EXERCISE DETAILS: Each line that holds the string "program" counts once. Say how many such lines the entries have, giving the number only.

- - - - -

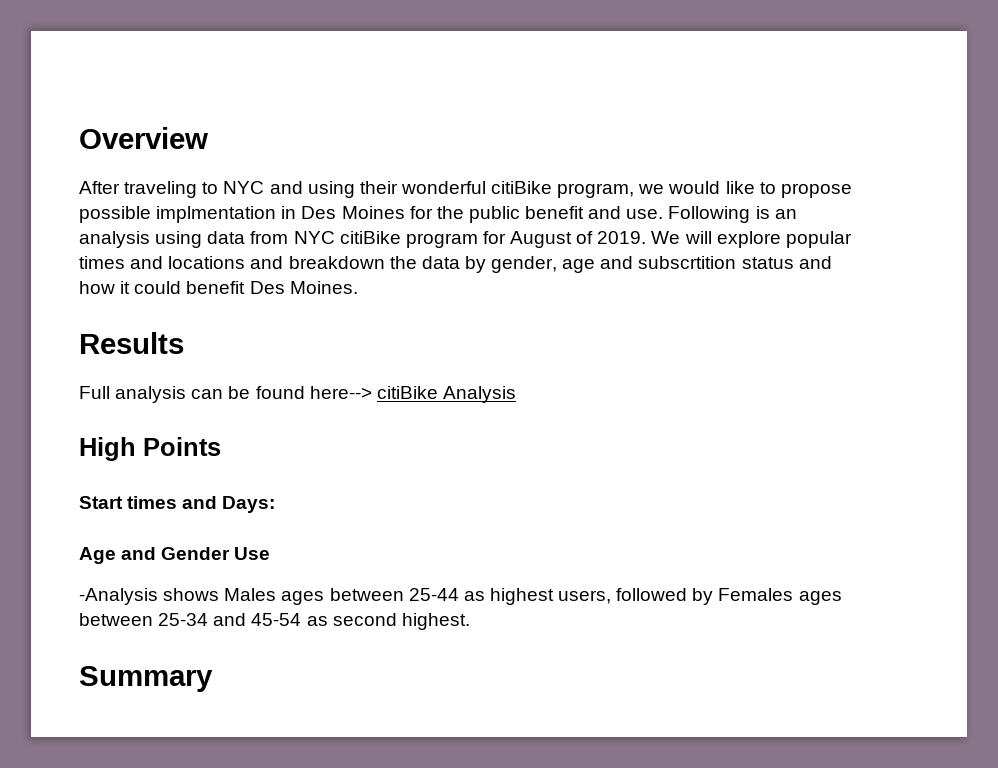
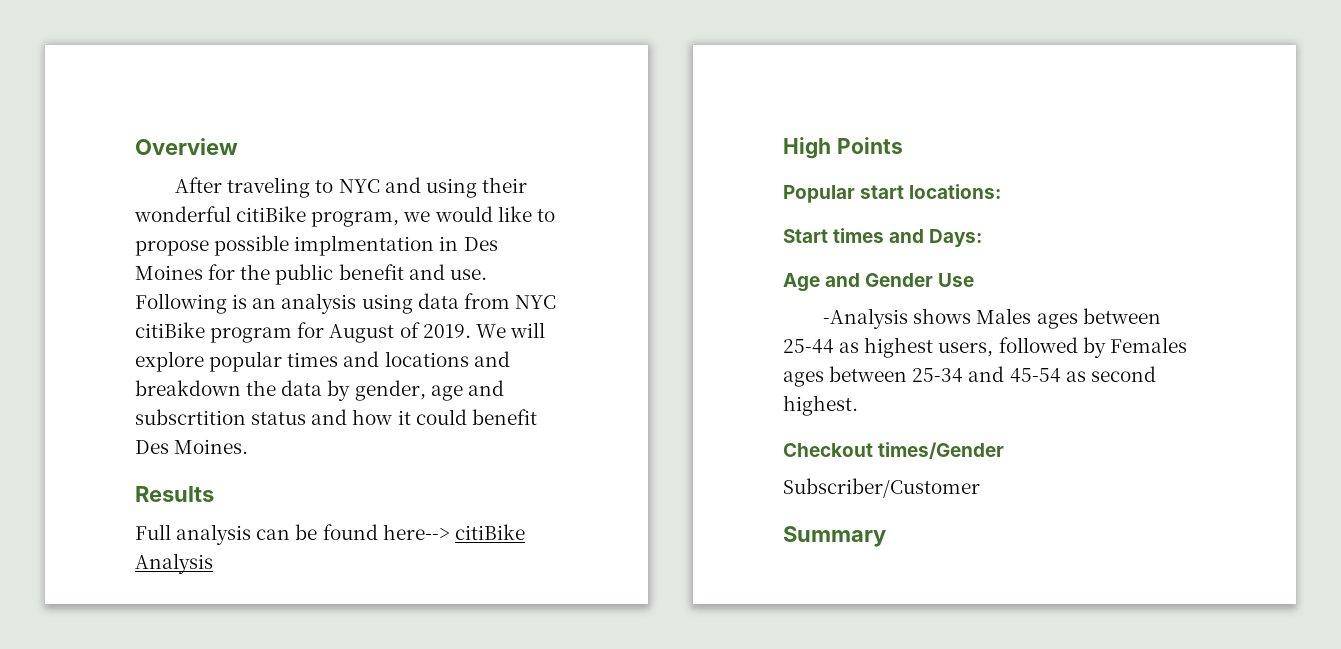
+ Popular start locations:
+ Checkout times/Gender
+ Subscriber/Customer

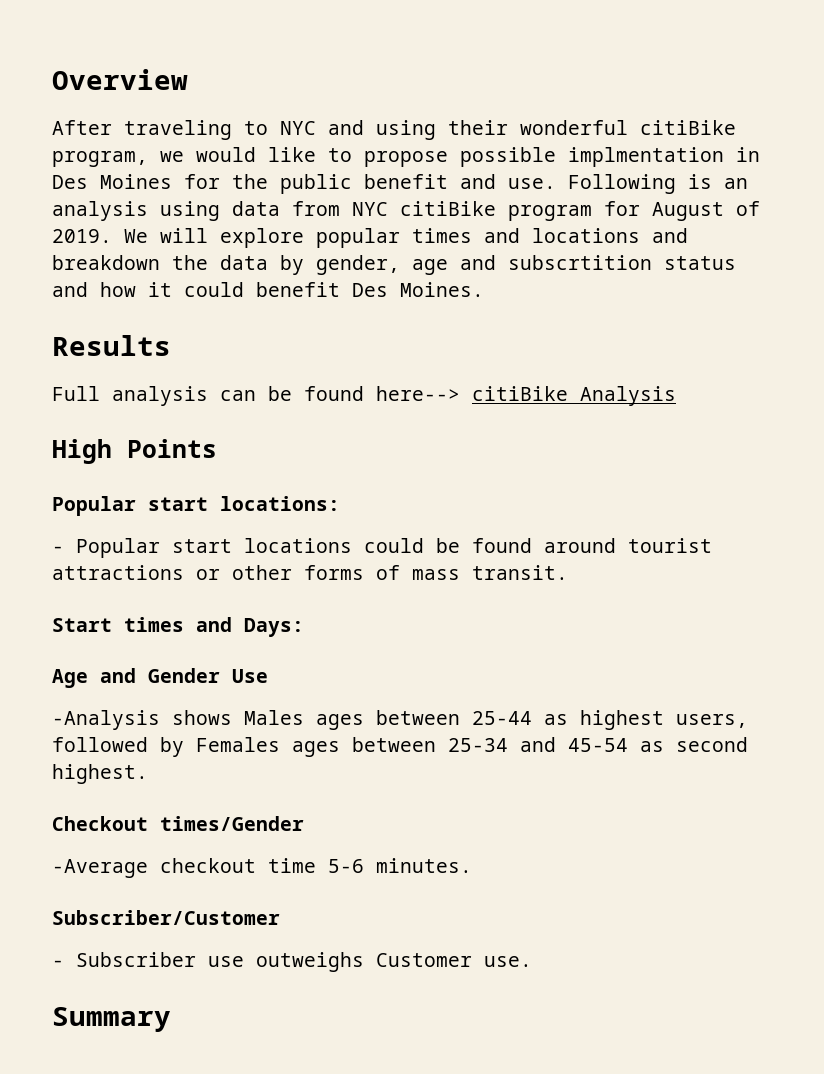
+ - Popular start locations could be found around tourist attractions or other forms of mass transit.
+ -Average checkout time 5-6 minutes.
  Subscriber/Customer
+ - Subscriber use outweighs Customer use.

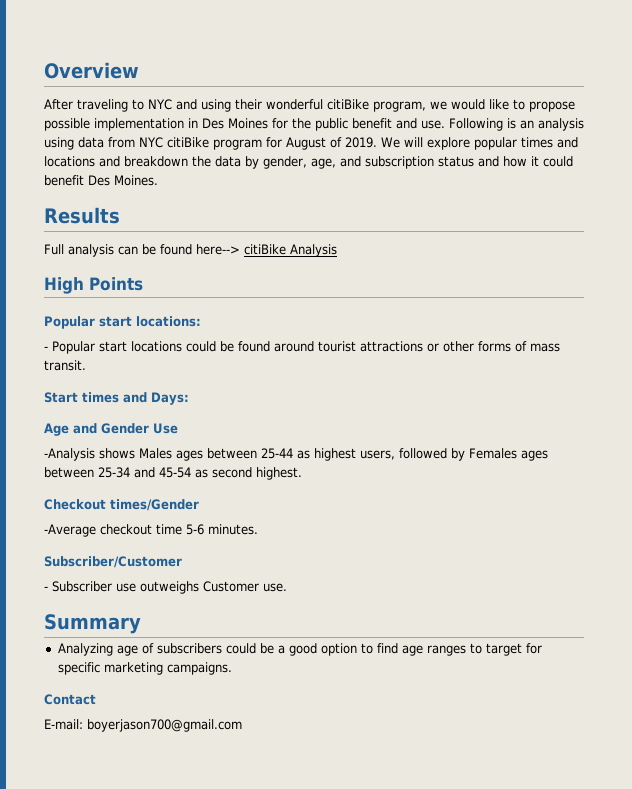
- After traveling to NYC and using their wonderful citiBike program, we would like to propose possible implmentation in Des Moines for the public benefit and use.
+ After traveling to NYC and using their wonderful citiBike program, we would like to propose possible implementation in Des Moines for the public benefit and use.
- We will explore popular times and locations and breakdown the data by gender, age and subscrtition status and how it could benefit Des Moines.
+ We will explore popular times and locations and breakdown the data by gender, age, and subscription status and how it could benefit Des Moines.
+ Analyzing age of subscribers could be a good option to find age ranges to target for specific marketing campaigns.
+ Contact
+ E-mail: boyerjason700@gmail.com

- - - - -

WRITTEN RESPONSE: 2